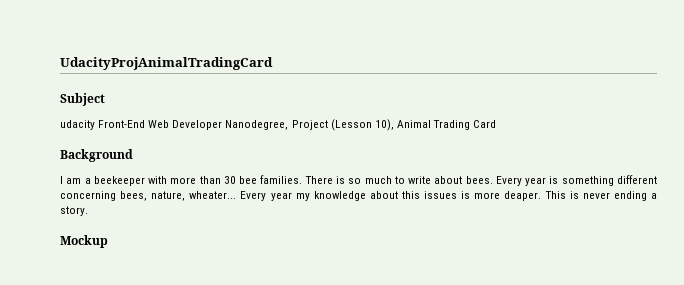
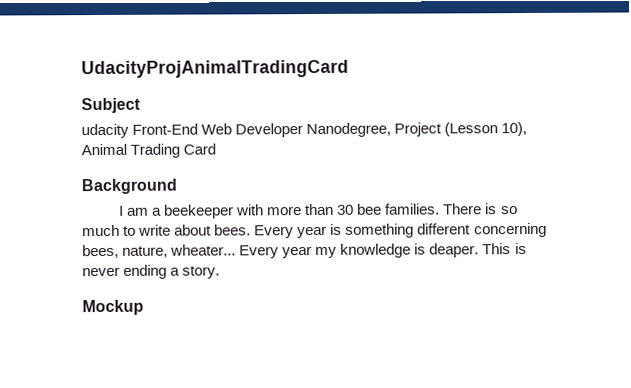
[369,191,501,199] about this issues is more -> [414,243,427,255] is

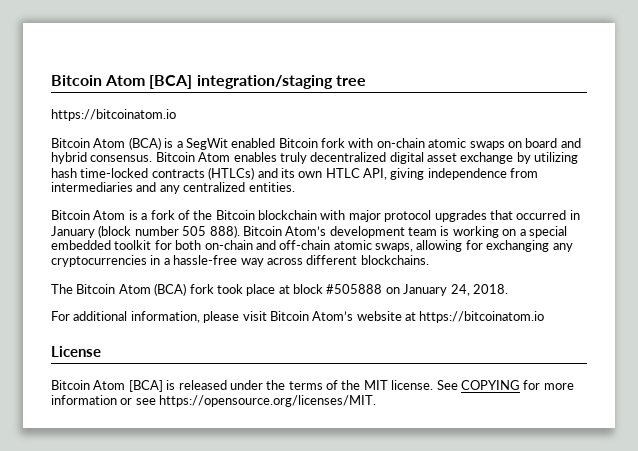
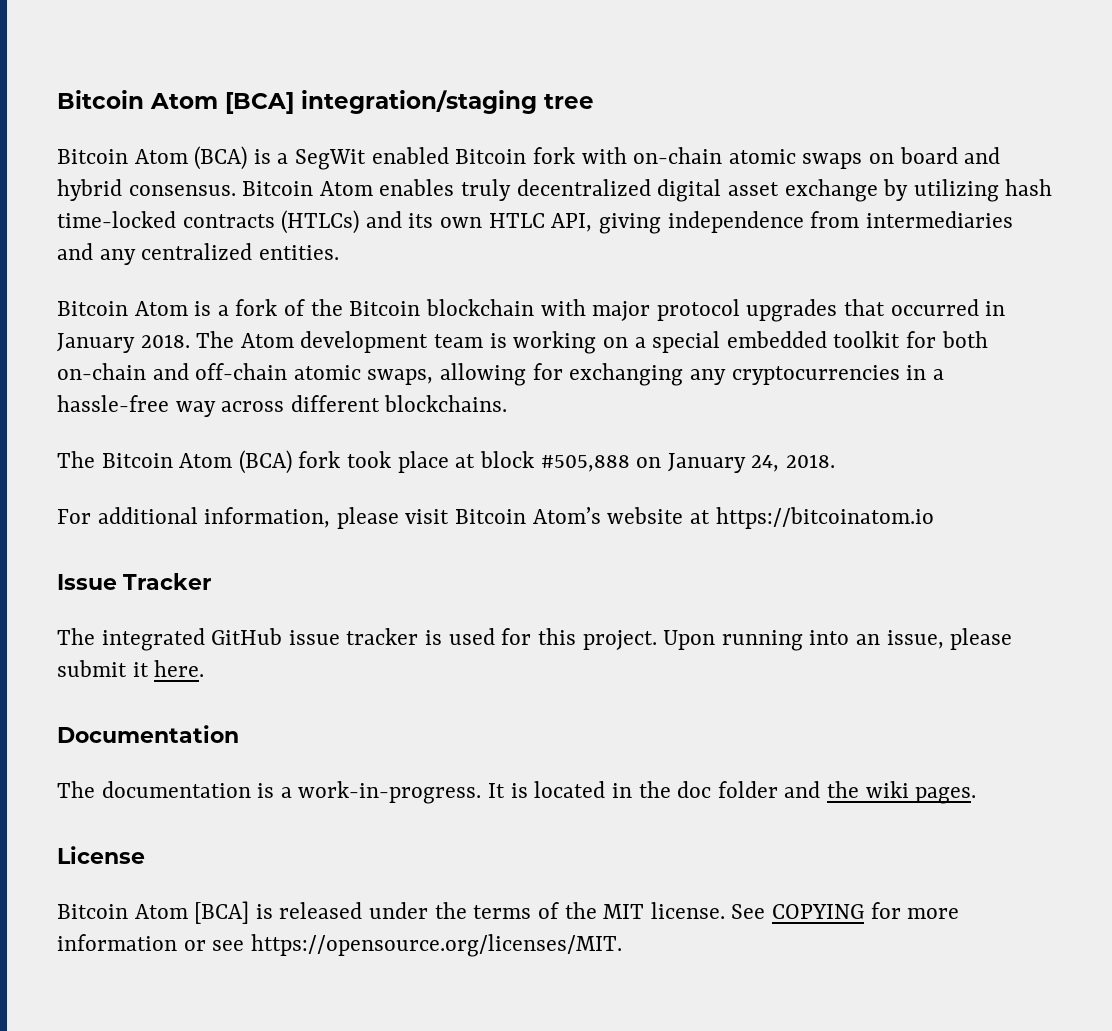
[51,109,176,121] // https://bitcoinatom.io -> (594, 101) none
[98,225,327,238] (block number 505 888). Bitcoin Atom’s -> [140,331,294,348] 2018. The Atom
[326,284,383,294] #505888 -> [540,455,630,472] #505,888
(545, 317) none -> [57,573,211,590] [57,628,1013,651] [57,660,205,677] [57,725,239,743] [57,781,977,804] // Issue Tracker // The integrated GitHub issue tracker is used for this project. Upon running into an issue, please submit it here. // Documentation // The documentation is a work-in-progress. It is located in the doc folder and the wiki pages.

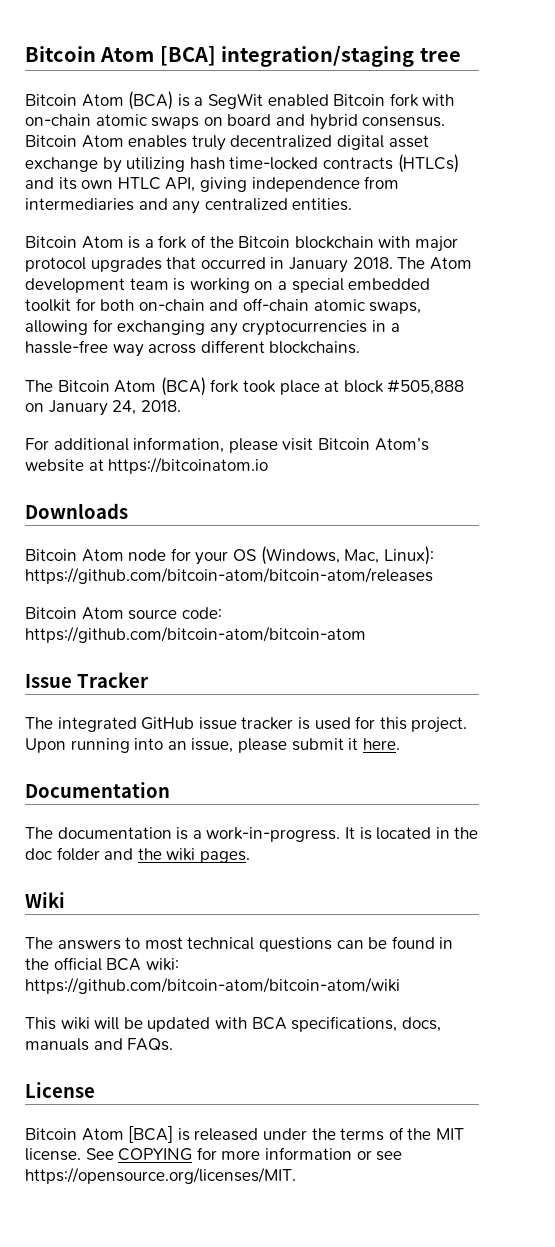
(934, 518) none -> [25,503,128,519] [25,546,434,565] [25,567,433,584] [25,607,222,620] [25,626,366,643] // Downloads // Bitcoin Atom node for your OS (Windows, Mac, Linux): https://github.com/bitcoin-atom/bitcoin-atom/releases // Bitcoin Atom source code: https://github.com/bitcoin-atom/bitcoin-atom
(977, 795) none -> [25,892,65,908] [25,936,454,952] [25,957,179,971] [25,977,400,994] [25,1016,441,1032] [25,1038,174,1051] // Wiki // The answers to most technical questions can be found in the official BCA wiki: https://github.com/bitcoin-atom/bitcoin-atom/wiki // This wiki will be updated with BCA specifications, docs, manuals and FAQs.

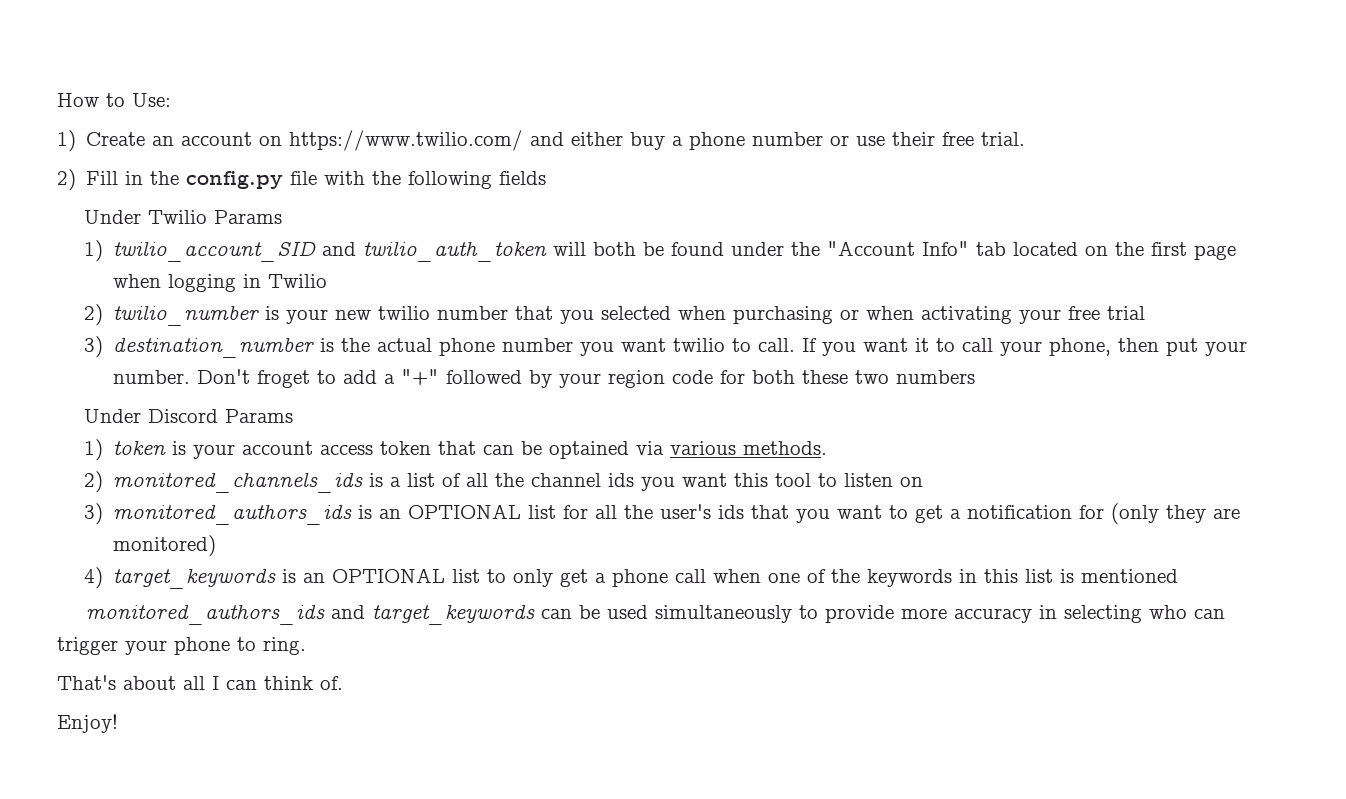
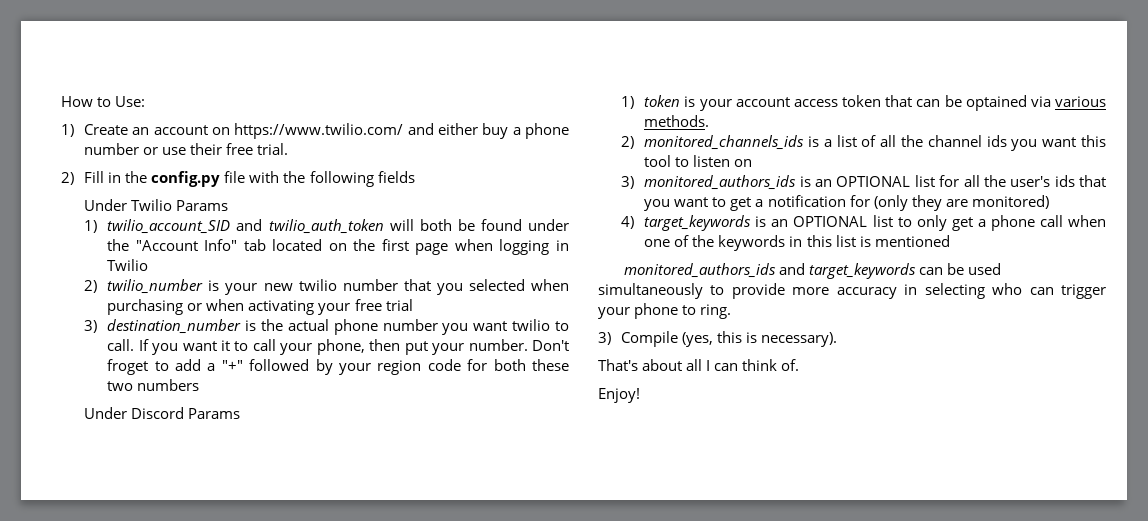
(306, 646) none -> [598,331,838,347] // 3) Compile (yes, this is necessary).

▶ _Your instructions_: Transcribe the listing above exactly, but only from the line with "[326,284,383,294] #505888 ->" through the line with "(934, 518) none". Include both of those lines and omit the pictures.

▶ _Response area_:
[326,284,383,294] #505888 -> [540,455,630,472] #505,888
(545, 317) none -> [57,573,211,590] [57,628,1013,651] [57,660,205,677] [57,725,239,743] [57,781,977,804] // Issue Tracker // The integrated GitHub issue tracker is used for this project. Upon running into an issue, please submit it here. // Documentation // The documentation is a work-in-progress. It is located in the doc folder and the wiki pages.

(934, 518) none -> [25,503,128,519] [25,546,434,565] [25,567,433,584] [25,607,222,620] [25,626,366,643] // Downloads // Bitcoin Atom node for your OS (Windows, Mac, Linux): https://github.com/bitcoin-atom/bitcoin-atom/releases // Bitcoin Atom source code: https://github.com/bitcoin-atom/bitcoin-atom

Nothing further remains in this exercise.